:: Listed entries ::

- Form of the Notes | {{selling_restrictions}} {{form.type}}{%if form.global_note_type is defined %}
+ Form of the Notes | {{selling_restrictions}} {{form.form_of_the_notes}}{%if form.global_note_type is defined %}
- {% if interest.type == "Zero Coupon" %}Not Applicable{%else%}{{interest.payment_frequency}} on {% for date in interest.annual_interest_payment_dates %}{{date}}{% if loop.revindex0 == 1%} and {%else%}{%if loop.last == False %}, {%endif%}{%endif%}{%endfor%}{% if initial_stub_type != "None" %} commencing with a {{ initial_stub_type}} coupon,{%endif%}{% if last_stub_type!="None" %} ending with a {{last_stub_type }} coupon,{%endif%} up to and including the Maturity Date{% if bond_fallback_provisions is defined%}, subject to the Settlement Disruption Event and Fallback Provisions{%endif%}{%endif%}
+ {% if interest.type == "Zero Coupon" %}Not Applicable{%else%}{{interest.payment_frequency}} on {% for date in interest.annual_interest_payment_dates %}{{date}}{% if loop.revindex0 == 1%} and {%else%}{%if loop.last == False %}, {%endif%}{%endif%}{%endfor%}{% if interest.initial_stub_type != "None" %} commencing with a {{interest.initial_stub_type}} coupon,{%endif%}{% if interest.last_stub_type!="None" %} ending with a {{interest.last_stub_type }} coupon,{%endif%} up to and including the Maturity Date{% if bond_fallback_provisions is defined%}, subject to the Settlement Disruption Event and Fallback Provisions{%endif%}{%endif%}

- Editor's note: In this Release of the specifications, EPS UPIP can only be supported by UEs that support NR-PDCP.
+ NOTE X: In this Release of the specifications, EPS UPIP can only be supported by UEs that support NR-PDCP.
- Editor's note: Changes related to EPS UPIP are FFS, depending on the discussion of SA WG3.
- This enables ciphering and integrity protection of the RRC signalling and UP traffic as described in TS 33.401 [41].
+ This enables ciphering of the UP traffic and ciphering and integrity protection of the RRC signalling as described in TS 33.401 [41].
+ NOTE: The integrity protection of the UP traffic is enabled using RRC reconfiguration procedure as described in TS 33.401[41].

:::

Please give every entry again, precisely as it appears.

- Form of the Notes | {{selling_restrictions}} {{form.type}}{%if form.global_note_type is defined %}
+ Form of the Notes | {{selling_restrictions}} {{form.form_of_the_notes}}{%if form.global_note_type is defined %}
- {% if interest.type == "Zero Coupon" %}Not Applicable{%else%}{{interest.payment_frequency}} on {% for date in interest.annual_interest_payment_dates %}{{date}}{% if loop.revindex0 == 1%} and {%else%}{%if loop.last == False %}, {%endif%}{%endif%}{%endfor%}{% if initial_stub_type != "None" %} commencing with a {{ initial_stub_type}} coupon,{%endif%}{% if last_stub_type!="None" %} ending with a {{last_stub_type }} coupon,{%endif%} up to and including the Maturity Date{% if bond_fallback_provisions is defined%}, subject to the Settlement Disruption Event and Fallback Provisions{%endif%}{%endif%}
+ {% if interest.type == "Zero Coupon" %}Not Applicable{%else%}{{interest.payment_frequency}} on {% for date in interest.annual_interest_payment_dates %}{{date}}{% if loop.revindex0 == 1%} and {%else%}{%if loop.last == False %}, {%endif%}{%endif%}{%endfor%}{% if interest.initial_stub_type != "None" %} commencing with a {{interest.initial_stub_type}} coupon,{%endif%}{% if interest.last_stub_type!="None" %} ending with a {{interest.last_stub_type }} coupon,{%endif%} up to and including the Maturity Date{% if bond_fallback_provisions is defined%}, subject to the Settlement Disruption Event and Fallback Provisions{%endif%}{%endif%}

- Editor's note: In this Release of the specifications, EPS UPIP can only be supported by UEs that support NR-PDCP.
+ NOTE X: In this Release of the specifications, EPS UPIP can only be supported by UEs that support NR-PDCP.
- Editor's note: Changes related to EPS UPIP are FFS, depending on the discussion of SA WG3.
- This enables ciphering and integrity protection of the RRC signalling and UP traffic as described in TS 33.401 [41].
+ This enables ciphering of the UP traffic and ciphering and integrity protection of the RRC signalling as described in TS 33.401 [41].
+ NOTE: The integrity protection of the UP traffic is enabled using RRC reconfiguration procedure as described in TS 33.401[41].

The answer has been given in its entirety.